In a prior article, we examined the relatively new field of study called genomics. Genomics studies the two types of genes in your DNA: coding genes that contain information about the structure of all your body parts, and non-coding genes that control how the other genes work. Epigenetics is the likewise new field of study that examines the environmental and behavioral factors affecting the operation of both types of genes. Together these two modern scientific fields are foundational to the ideas behind functional medicine. So let’s look at how the Brain Health Clinic uses the research findings of epigenetics to help our clients.
Examples of Epigenetics
Since the completion of the famed Human Genome Project in 2003, scientists and doctors have pored over the genes found in our DNA and conducted numerous studies to determine how these genes interact with each other and the environment. This helps us understand why they operate the way they do. As a result, we now realize that certain health problems do not necessarily indicate a gene disorder, but instead are related to our behaviors.
Nutrition is one area of interest for epigenetics. Obviously, poor nutrition affects our body by starving it of essential building blocks for life. Epigenetics reveals that a failure to eat well can also alter how our genes behave, even leading to issues with mental health. In some cases, it is not just our nutrition that is the determining factor, but the nutrition of our pregnant mother. Her nutrition while carrying us can affect our health decades after our birth, not just because of poor body development, but also due to changes in how our genes work.
Smoking is known to be a health risk, but it is typically associated with problems related to using a carcinogenic substance or damage to the lungs from smoke inhalation. Outside of these physical changes caused by the act of smoking, epigenetics also demonstrates that smoking leads to changes in gene function.

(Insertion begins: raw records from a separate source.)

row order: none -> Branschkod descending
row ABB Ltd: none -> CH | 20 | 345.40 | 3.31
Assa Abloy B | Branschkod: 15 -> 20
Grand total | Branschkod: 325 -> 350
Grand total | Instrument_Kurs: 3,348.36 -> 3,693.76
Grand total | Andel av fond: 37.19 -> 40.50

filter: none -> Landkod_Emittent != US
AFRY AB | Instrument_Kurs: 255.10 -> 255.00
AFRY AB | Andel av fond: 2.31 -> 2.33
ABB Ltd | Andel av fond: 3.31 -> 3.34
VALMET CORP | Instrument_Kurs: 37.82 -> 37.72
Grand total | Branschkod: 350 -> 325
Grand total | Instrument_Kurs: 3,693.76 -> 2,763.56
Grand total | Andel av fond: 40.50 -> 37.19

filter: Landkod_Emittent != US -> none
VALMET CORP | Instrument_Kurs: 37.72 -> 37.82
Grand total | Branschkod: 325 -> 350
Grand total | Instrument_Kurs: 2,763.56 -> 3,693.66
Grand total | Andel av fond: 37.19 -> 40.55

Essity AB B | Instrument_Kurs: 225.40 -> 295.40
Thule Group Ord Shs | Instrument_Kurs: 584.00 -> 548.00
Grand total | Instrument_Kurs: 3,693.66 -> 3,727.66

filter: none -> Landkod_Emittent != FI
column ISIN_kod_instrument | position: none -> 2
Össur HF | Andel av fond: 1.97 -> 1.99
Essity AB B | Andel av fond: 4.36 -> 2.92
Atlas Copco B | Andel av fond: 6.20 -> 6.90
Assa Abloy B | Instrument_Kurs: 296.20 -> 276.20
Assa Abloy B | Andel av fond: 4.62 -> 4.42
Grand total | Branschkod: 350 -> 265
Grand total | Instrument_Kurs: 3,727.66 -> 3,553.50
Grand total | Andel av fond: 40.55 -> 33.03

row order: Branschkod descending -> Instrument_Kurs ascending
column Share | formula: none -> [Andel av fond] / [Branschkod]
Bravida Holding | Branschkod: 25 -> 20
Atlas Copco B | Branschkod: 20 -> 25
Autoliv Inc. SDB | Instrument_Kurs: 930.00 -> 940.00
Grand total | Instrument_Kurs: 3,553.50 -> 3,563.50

Infections can also alter how our genes operate. After certain types of infections, known epigenetic alterations to the human body take place. These changes can even affect how our brains work.
Epigenetic Changes Can Be Reversible
Fortunately, many epigenetic changes caused by our behaviors, the environment, or the behaviors of others are reversible. This is why the Brain Health Clinic is thorough when we examine the complaints that lead our clients to request assistance. It may be the principles of functional medicine, including the field of epigenetics, that hold the key to the particular breakthroughs our patients are seeking. So if one of our therapists asks questions about lifestyle, habits, or common behaviors in your life, or even your interactions with others and the world around you, these queries may be related to finding solutions through both psychiatric and medical means.
Therefore, Brain Health Clinic works closely with your medical doctor when it seems prudent to do so. Enlisting the assistance of your medical practitioner, and encouraging you to change certain habits or behaviors, may lead to the solution you are looking for. And that solution may be based on findings related to epigenetics.